Records from a data source
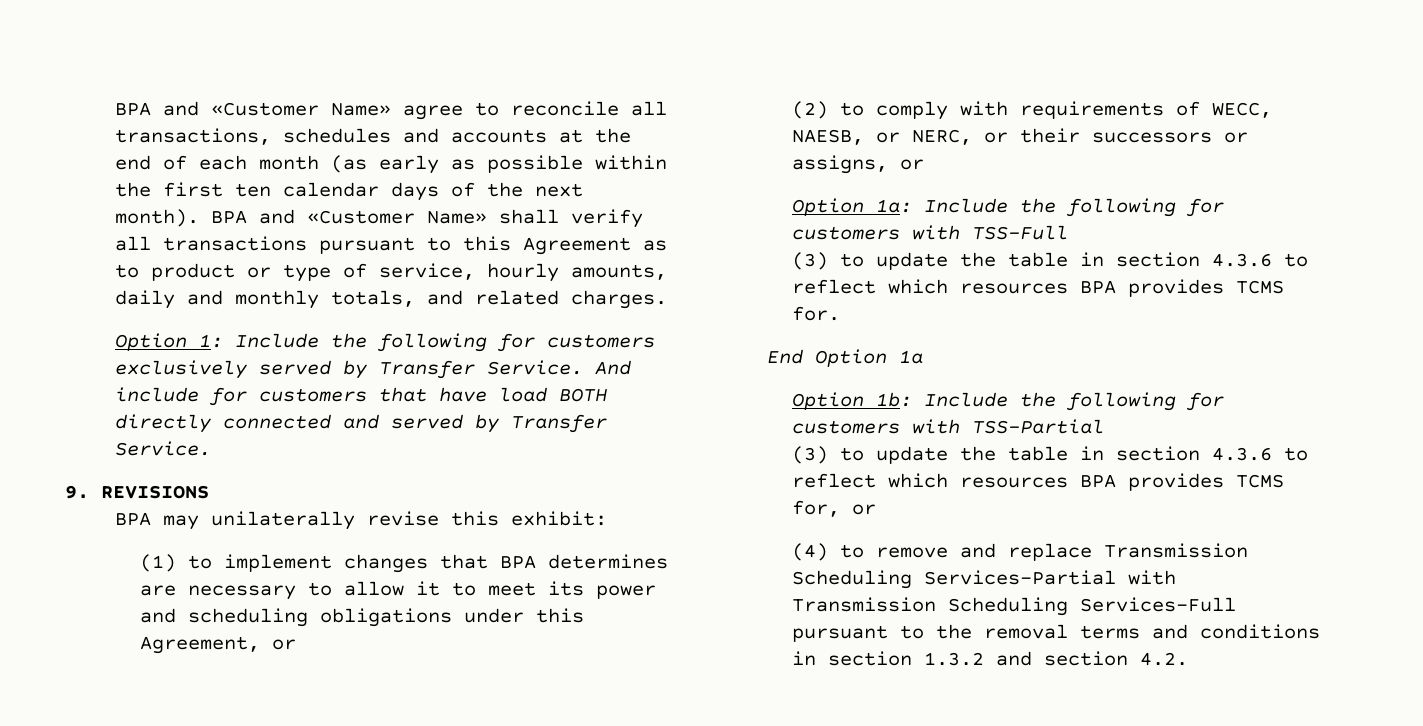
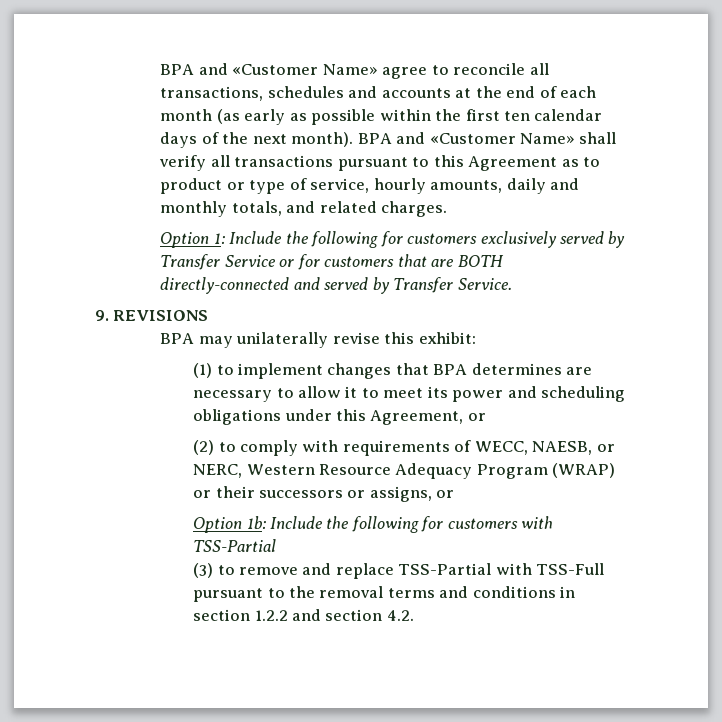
- Option 1: Include the following for customers exclusively served by Transfer Service. And include for customers that have load BOTH directly connected and served by Transfer Service.
+ Option 1: Include the following for customers exclusively served by Transfer Service or for customers that are BOTH directly-connected and served by Transfer Service.
- (2) to comply with requirements of WECC, NAESB, or NERC, or their successors or assigns, or
+ (2) to comply with requirements of WECC, NAESB, or NERC, Western Resource Adequacy Program (WRAP) or their successors or assigns, or
- Option 1a: Include the following for customers with TSS-Full
- (3) to update the table in section 4.3.6 to reflect which resources BPA provides TCMS for.
- End Option 1a
- (3) to update the table in section 4.3.6 to reflect which resources BPA provides TCMS for, or
- (4) to remove and replace Transmission Scheduling Services-Partial with Transmission Scheduling Services-Full pursuant to the removal terms and conditions in section 1.3.2 and section 4.2.
+ (3) to remove and replace TSS-Partial with TSS-Full pursuant to the removal terms and conditions in section 1.2.2 and section 4.2.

## EXERCISE DIRECTIONS
Please copy the entries in full. Leave each image out.

## TASK SOLUTION
- Option 1: Include the following for customers exclusively served by Transfer Service. And include for customers that have load BOTH directly connected and served by Transfer Service.
+ Option 1: Include the following for customers exclusively served by Transfer Service or for customers that are BOTH directly-connected and served by Transfer Service.
- (2) to comply with requirements of WECC, NAESB, or NERC, or their successors or assigns, or
+ (2) to comply with requirements of WECC, NAESB, or NERC, Western Resource Adequacy Program (WRAP) or their successors or assigns, or
- Option 1a: Include the following for customers with TSS-Full
- (3) to update the table in section 4.3.6 to reflect which resources BPA provides TCMS for.
- End Option 1a
- (3) to update the table in section 4.3.6 to reflect which resources BPA provides TCMS for, or
- (4) to remove and replace Transmission Scheduling Services-Partial with Transmission Scheduling Services-Full pursuant to the removal terms and conditions in section 1.3.2 and section 4.2.
+ (3) to remove and replace TSS-Partial with TSS-Full pursuant to the removal terms and conditions in section 1.2.2 and section 4.2.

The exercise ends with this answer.